- _Source data_:
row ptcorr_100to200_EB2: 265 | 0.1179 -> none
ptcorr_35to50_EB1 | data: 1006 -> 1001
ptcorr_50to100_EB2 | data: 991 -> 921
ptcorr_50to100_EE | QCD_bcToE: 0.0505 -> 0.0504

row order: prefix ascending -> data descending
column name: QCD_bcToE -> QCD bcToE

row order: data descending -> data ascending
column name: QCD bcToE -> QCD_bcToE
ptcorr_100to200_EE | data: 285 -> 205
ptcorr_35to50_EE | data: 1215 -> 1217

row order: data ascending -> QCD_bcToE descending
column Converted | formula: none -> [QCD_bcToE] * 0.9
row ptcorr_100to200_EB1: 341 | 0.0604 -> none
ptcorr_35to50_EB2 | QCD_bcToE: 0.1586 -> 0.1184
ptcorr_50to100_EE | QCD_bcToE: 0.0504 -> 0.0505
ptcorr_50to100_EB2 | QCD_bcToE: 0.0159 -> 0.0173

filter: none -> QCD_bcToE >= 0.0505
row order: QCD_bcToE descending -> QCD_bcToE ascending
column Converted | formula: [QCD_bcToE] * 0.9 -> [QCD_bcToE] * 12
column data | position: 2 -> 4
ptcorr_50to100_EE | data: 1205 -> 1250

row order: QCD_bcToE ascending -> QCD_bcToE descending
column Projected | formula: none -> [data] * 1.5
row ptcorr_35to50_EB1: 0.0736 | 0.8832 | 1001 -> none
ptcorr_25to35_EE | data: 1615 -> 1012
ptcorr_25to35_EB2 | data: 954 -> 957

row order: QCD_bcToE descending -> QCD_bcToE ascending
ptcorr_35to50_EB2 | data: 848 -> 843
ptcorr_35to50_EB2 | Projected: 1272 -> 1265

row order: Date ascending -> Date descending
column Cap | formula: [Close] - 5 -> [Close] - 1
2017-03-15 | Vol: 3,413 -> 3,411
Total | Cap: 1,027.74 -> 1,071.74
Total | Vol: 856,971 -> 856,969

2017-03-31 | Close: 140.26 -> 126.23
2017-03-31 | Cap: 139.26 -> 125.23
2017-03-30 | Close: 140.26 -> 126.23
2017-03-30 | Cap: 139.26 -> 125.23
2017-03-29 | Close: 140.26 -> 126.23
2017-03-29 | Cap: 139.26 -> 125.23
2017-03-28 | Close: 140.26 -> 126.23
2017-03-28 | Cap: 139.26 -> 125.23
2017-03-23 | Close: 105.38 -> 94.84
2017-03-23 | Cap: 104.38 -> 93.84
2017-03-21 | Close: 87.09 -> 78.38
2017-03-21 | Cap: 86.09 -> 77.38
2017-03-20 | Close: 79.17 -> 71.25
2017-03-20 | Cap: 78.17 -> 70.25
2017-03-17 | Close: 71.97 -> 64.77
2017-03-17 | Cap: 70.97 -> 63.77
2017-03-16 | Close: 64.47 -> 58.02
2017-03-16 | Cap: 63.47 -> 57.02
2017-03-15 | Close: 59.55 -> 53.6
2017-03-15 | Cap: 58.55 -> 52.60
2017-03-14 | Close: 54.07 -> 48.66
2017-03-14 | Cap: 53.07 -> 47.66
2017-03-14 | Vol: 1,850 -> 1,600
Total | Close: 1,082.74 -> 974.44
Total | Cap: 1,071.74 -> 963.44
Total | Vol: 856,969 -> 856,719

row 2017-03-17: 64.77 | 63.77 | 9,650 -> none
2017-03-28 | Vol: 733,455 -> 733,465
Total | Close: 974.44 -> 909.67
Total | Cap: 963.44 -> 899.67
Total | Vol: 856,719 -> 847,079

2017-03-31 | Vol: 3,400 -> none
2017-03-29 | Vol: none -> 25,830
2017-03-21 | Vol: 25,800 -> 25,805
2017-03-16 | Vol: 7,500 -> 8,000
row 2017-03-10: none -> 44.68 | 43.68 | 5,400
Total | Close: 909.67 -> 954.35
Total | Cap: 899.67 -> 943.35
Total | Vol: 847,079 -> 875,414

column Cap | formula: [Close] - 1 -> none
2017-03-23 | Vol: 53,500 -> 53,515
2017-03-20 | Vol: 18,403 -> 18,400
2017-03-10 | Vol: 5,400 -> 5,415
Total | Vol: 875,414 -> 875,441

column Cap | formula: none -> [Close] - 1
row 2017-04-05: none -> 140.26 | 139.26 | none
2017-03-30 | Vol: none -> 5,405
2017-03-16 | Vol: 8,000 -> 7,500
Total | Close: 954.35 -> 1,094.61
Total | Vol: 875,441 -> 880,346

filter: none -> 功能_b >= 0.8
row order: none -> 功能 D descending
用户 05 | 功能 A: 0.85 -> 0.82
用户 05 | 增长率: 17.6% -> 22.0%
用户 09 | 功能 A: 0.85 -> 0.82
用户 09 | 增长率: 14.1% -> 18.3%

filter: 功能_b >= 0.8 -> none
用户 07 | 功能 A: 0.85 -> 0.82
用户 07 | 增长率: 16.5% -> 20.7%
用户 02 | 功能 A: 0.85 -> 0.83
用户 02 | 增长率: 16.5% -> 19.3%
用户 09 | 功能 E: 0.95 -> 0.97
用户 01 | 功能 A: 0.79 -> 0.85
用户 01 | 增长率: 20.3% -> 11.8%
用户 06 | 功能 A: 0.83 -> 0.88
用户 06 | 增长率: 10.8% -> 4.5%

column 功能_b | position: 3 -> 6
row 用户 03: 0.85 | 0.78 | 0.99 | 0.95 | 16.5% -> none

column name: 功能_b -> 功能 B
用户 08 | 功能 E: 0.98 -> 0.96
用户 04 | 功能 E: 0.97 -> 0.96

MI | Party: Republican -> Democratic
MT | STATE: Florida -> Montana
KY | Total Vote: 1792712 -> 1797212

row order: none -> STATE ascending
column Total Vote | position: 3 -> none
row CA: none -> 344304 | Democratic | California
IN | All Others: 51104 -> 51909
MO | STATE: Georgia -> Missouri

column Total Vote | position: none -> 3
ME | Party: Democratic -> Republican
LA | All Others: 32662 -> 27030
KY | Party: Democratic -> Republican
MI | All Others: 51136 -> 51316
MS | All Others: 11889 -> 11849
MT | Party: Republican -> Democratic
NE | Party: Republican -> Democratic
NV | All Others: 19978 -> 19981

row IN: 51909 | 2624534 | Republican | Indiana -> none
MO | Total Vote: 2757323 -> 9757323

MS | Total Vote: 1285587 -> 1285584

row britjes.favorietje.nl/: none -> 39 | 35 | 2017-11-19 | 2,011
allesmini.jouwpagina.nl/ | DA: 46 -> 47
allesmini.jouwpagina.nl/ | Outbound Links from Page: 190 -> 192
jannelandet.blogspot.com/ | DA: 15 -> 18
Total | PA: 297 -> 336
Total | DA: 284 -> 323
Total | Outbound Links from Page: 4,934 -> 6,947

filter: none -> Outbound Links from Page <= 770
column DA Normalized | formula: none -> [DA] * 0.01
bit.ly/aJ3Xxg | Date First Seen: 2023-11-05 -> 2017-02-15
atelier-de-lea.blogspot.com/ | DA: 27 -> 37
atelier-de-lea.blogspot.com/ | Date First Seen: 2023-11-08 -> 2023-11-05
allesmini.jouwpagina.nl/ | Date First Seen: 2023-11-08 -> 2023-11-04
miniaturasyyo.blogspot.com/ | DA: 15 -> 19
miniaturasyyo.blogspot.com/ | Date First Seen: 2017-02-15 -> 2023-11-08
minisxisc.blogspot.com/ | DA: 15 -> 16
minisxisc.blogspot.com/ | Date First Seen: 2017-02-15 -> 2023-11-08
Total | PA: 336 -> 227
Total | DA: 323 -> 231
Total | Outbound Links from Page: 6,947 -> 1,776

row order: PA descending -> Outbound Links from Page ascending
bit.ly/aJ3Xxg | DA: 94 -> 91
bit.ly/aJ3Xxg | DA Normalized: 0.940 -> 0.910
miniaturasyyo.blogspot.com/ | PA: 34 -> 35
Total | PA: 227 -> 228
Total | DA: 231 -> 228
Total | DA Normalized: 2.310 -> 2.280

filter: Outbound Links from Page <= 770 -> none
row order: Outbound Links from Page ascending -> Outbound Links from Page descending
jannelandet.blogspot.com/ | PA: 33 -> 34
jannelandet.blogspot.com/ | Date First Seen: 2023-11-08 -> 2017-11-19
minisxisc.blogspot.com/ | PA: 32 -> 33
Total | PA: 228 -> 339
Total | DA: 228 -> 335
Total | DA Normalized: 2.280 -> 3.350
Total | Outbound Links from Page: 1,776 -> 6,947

- _Task instructions_: Both the line containing "Total | Vol: 875,414 -> 875,441" and the line containing "filter: none -> 功能_b >= 0.8" belong in the answer. Print them and every line above that falls between them exactly, and no others.

- _Completed exercise_:
Total | Vol: 875,414 -> 875,441

column Cap | formula: none -> [Close] - 1
row 2017-04-05: none -> 140.26 | 139.26 | none
2017-03-30 | Vol: none -> 5,405
2017-03-16 | Vol: 8,000 -> 7,500
Total | Close: 954.35 -> 1,094.61
Total | Vol: 875,441 -> 880,346

filter: none -> 功能_b >= 0.8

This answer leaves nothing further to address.